Example: A product review includes original photos of the writer using the product, detailed pros/cons, and an author bio with relevant credentials.

Parity (Rate Parity)

Definition: An agreement that an affiliate must offer the same or better rates/prices as the merchant's direct channel. Common in travel and hotel affiliate programmes.

Example: Booking.com requires that your displayed rates are not higher than what users see on Booking.com directly — you can't add a markup.

Attribution Window

Definition: Same as cookie window — the period after a click during which you can earn commission. Also used in cross‑device attribution.

Example: A 30‑day attribution window means if a user clicks your link on desktop but buys on mobile within 30 days, you still get credit.

Bounty (Lead Bounty)

Definition: A fixed‑fee CPA for a non‑sale action, like a free trial sign‑up or account creation.

Example: Amazon Associates pays $3 bounty for each new Prime Video trial user referred, even if they don't buy anything.

Cross‑Device Tracking

Definition: The ability to track a user across multiple devices (e.g., clicking on phone, buying on laptop) and still credit the affiliate.
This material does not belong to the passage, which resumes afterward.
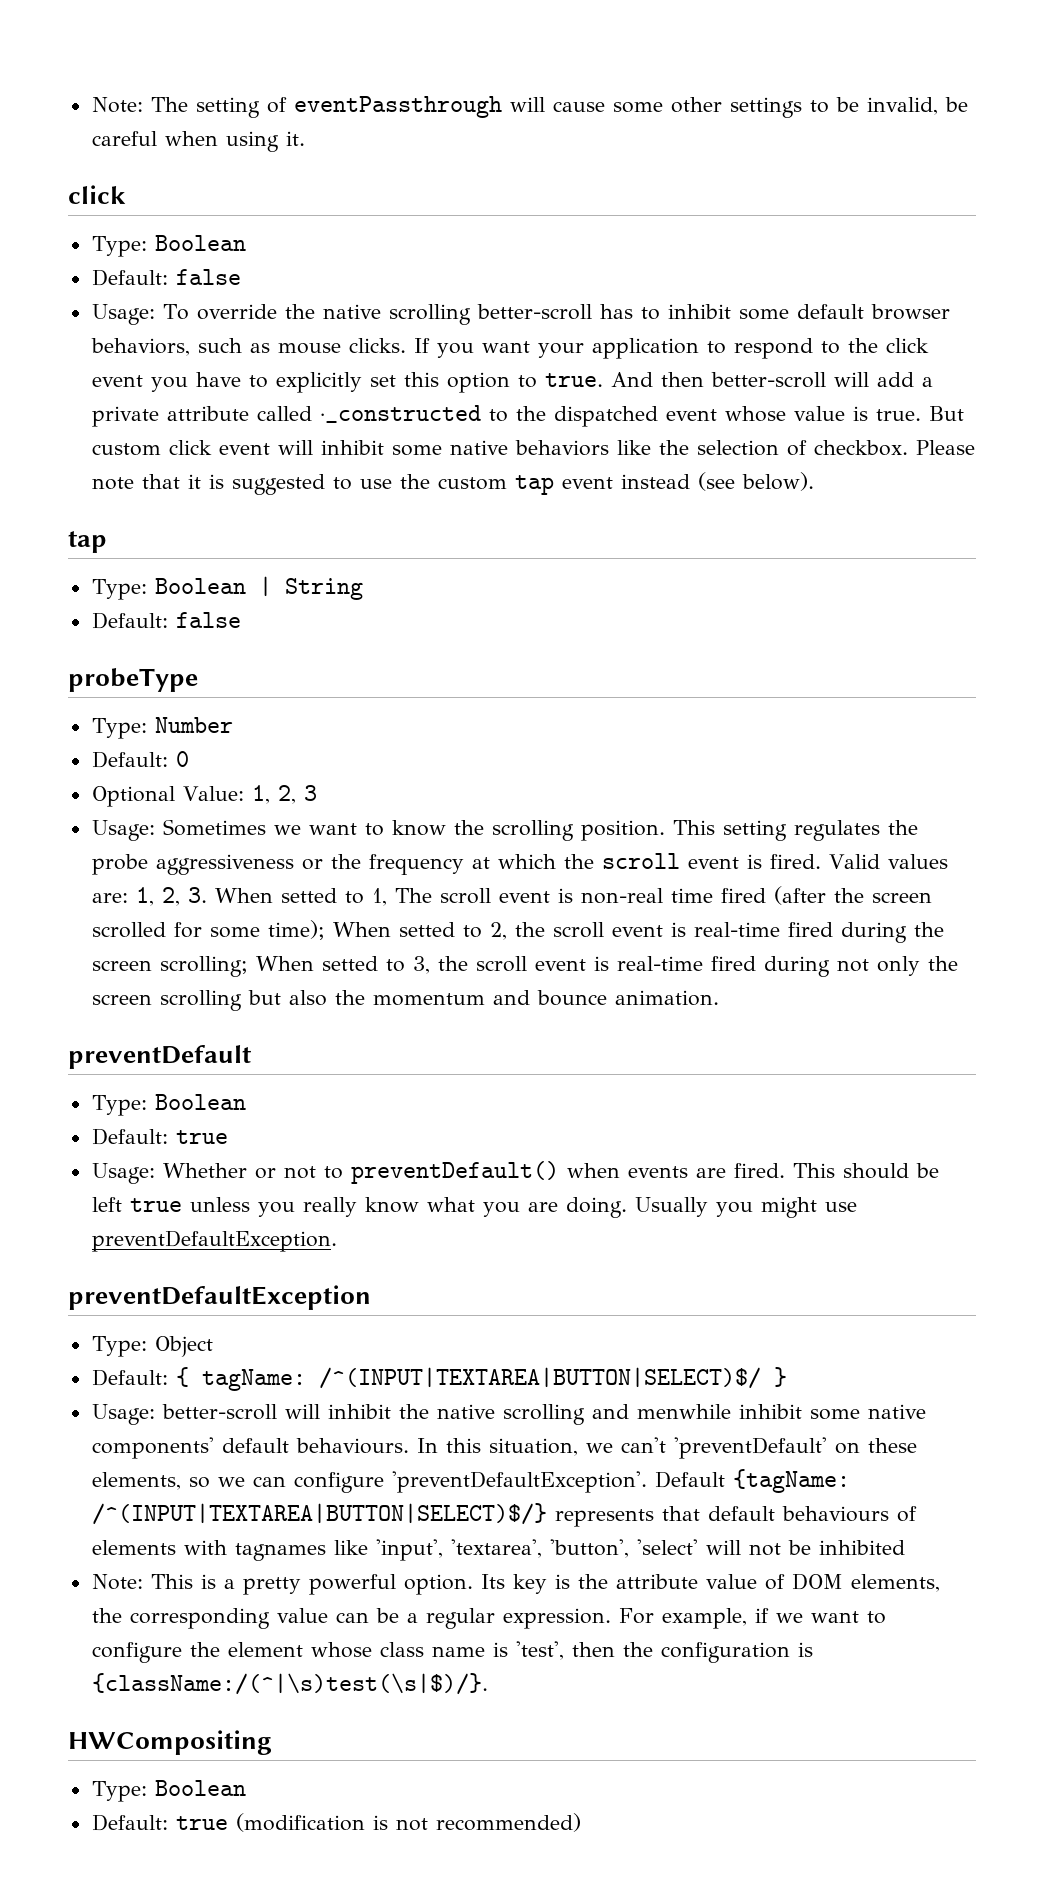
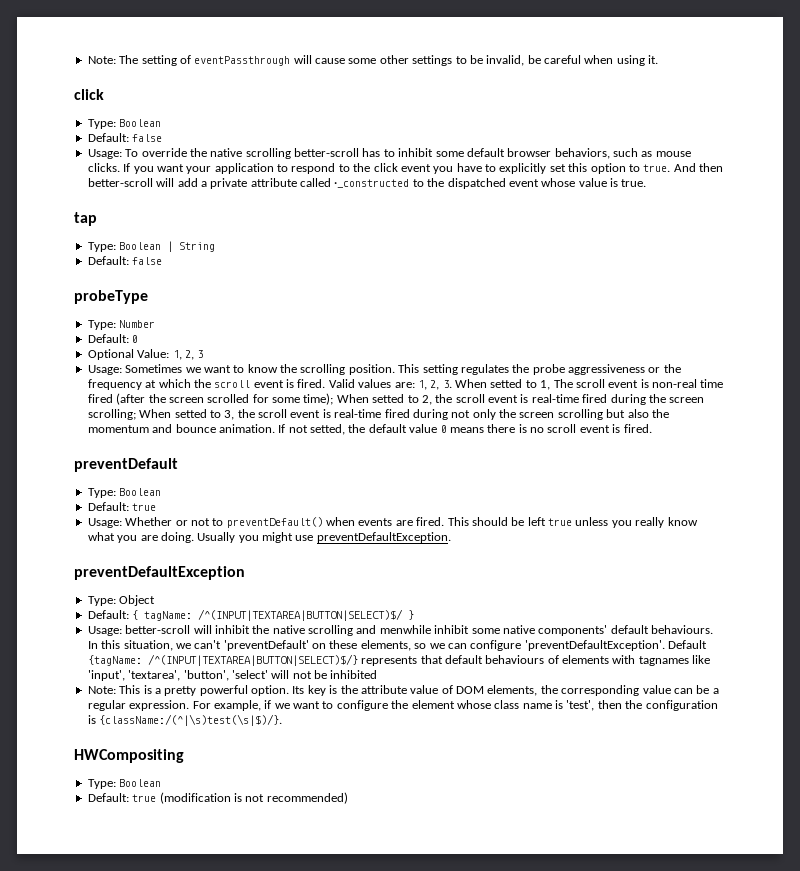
- But custom click event will inhibit some native behaviors like the selection of checkbox. Please note that it is suggested to use the custom tap event instead (see below).
+ If not setted, the default value 0 means there is no scroll event is fired.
Example: A user clicks your affiliate link on their iPhone, but later buys the product from their work computer. Cross‑device tracking ensures you still earn the commission.

Key Takeaway for 2026

Third‑party cookies are disappearing. If you haven't yet, start using affiliate networks that support S2S tracking, first‑party cookies, or other cookieless tracking methods. Also, E‑E‑A‑T is now a ranking prerequisite for affiliate content — thin reviews no longer work.

Frequently Asked Questions About Affiliate Marketing Terms

EPC (Earnings Per Click) measures your average commission per click, while CPA (Cost Per Action) is a commission model where you're paid per specific action. A programme might have a $50 CPA, and your EPC for that programme could be $0.25 if 200 clicks generate one $50 sale.
Most standard programmes use 30–90 days. High‑ticket and SaaS programmes often have 90–120 days. Amazon Associates has a 24‑hour cookie for most purchases (except for certain bounty events). Longer is better for expensive or considered purchases.
Net‑30 means you'll be paid 30 days after the end of the month in which the sale occurred. Example: Sales in January → paid around the end of February. Net‑60 is 60 days after month‑end, etc.
First‑click gives full commission credit to the first affiliate link clicked in a customer's journey. Last‑click gives full credit to the last link clicked before purchase. Most networks use last‑click, which favours affiliates closer to the decision (e.g., coupon sites).
A chargeback happens when a customer disputes a transaction with their credit card issuer and the merchant refunds the money. The affiliate's commission is then reversed (clawed back) because the sale was effectively undone.